Картежник и бретер, игрок и дуэлянт (Васильев) - страница 31

— Выпей. Можешь сесть.

Выпил и сел. Помолчали.

— Рассказывай. Жду.

— Не подлец. Не вор. Не карточный шулер. Не трус. Не клеветник. Не, не, не. Все будет — «не».

— А что же будет «да»?

Я промолчал.

— Значит, ни с того ни с сего тебя, офицера, и нас с матерью граф прилюдно на позор обрек?

— Вас с матушкой — безусловно.

— А тебя?

— А меня прилюдно — под горячую руку. Видно, только что прикатил. Дорожный костюм на нем, обратили внимание?

— Не до того мне было, — вздохнул батюшка. — Сына по морде били. Как… как лакея проворовавшегося.

— Я ничего не украл.

— Коли так, стало быть, он целил в меня, — помолчав, изрекает батюшка. — Стало быть, мне с ним и к барьеру идти. Стало быть, дело решенное, и удались с глаз моих.

Явно двери в матушкину половину открыты были, как явно и то, что матушка все слышала. И при этих словах вошла.

— Подожди, Илья Иванович, на себя грех чужой брать. У графа дочь, именем Анна, за которой наш богоданный сыночек откровенно на всех псковских балах волочился. Он ведь давненько с ней знаком, еще с детства.

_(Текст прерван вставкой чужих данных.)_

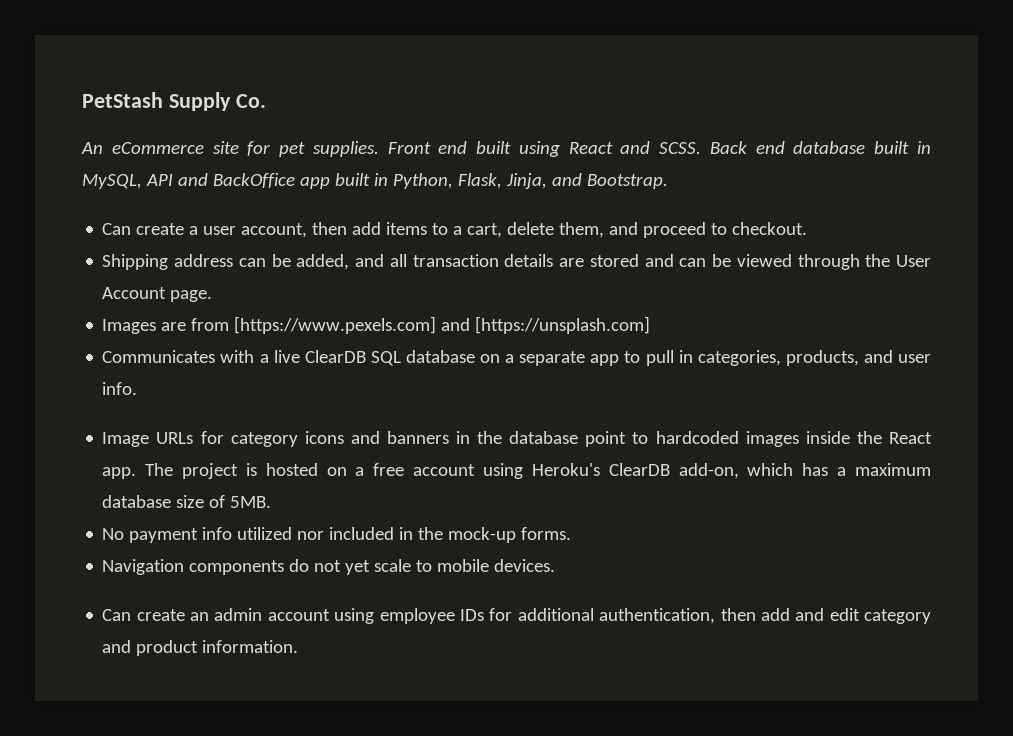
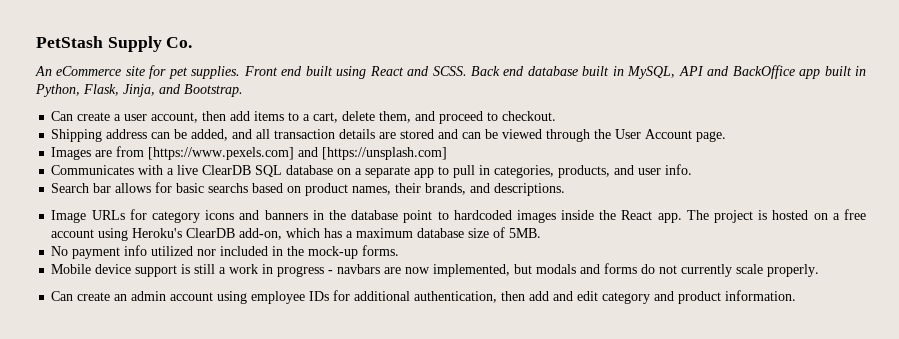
+ Search bar allows for basic searchs based on product names, their brands, and descriptions.
- Navigation components do not yet scale to mobile devices.
+ Mobile device support is still a work in progress - navbars are now implemented, but modals and forms do not currently scale properly.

Так или не так, Александр?

— Аннет здесь ни при чем, — кое-как выдавил я из себя.

— Посмотри матери в глаза. И лоб не вздумай ладонью прикрывать при этом.

Посмотрел. И сказал для себя неожиданно:

— Только не волочился я, матушка. Я люблю ее. Всем сердцем люблю. И умру, любя.

— И что же у тебя с этой Аннет… — начал было старик мой с неким внутренним запалом.

— Не надо ни о чем более спрашивать, — грустно так вздохнула матушка. — Все ясно, Илья Иванович, все ясно.

И медленно вышла, всю стать свою дородную в батюшкином кабинете оставив.


24-го то было. 24-го апреля, рамкой день обведите.


Ночью не спалось мне. От жгучего стыда и заболевшей совести. Ныла она. Как зуб, ныла.

Не о себе я думал тогда. Я получил, что заслужил. Даже меньше, чем заслужил, но довесок из свинца заслугу мою должен был уравновесить. Я о родителях думал. О милой, спокойной, всегда прощающей меня матушке своей. О батюшке, редкой отвагой и честью незапятнанной заслужившем глубокое искреннее уважение всей русской армии. Всей, хоть депешу посылай: «Бригадиру Олексину» — доставят. Из любого полка доставят, тотчас же курьера отрядив. Каково-то ему публичный позор сына единственного, офицера гвардии, перенести? Каково?.. Это же таким рубцом на душу его, израненную и усталую, легло, который никогда не рассосется, дни земные его из него вычитая. И я, я вычел из его жизни эти дни, я, единственная надежда и тайная гордость его, в любви и счастии им зачатый! Я!..

Вьюном я на постели вертелся, крахмальные простыни в хрустящий ком сбивая. И жарко мне было, и холодно, и снова жарко, и снова холодно. Уж и вскакивал я, и по спальне метался, и снова в постель падал, и воду пил, и трубку курил, и что только не вытворял тогда в одиночестве своем и ночной тишине. Будто возможно совесть собственную, добела раскаленную, метаниями, табаком да водой притушить. Особенно когда знаешь, что и родители твои, любимые и искренне почитаемые, точно так же в своих постелях мечутся и ты — тому причина. Только ты, и никто больше. И уж никоим образом не вспыльчивый граф: у него своя правда.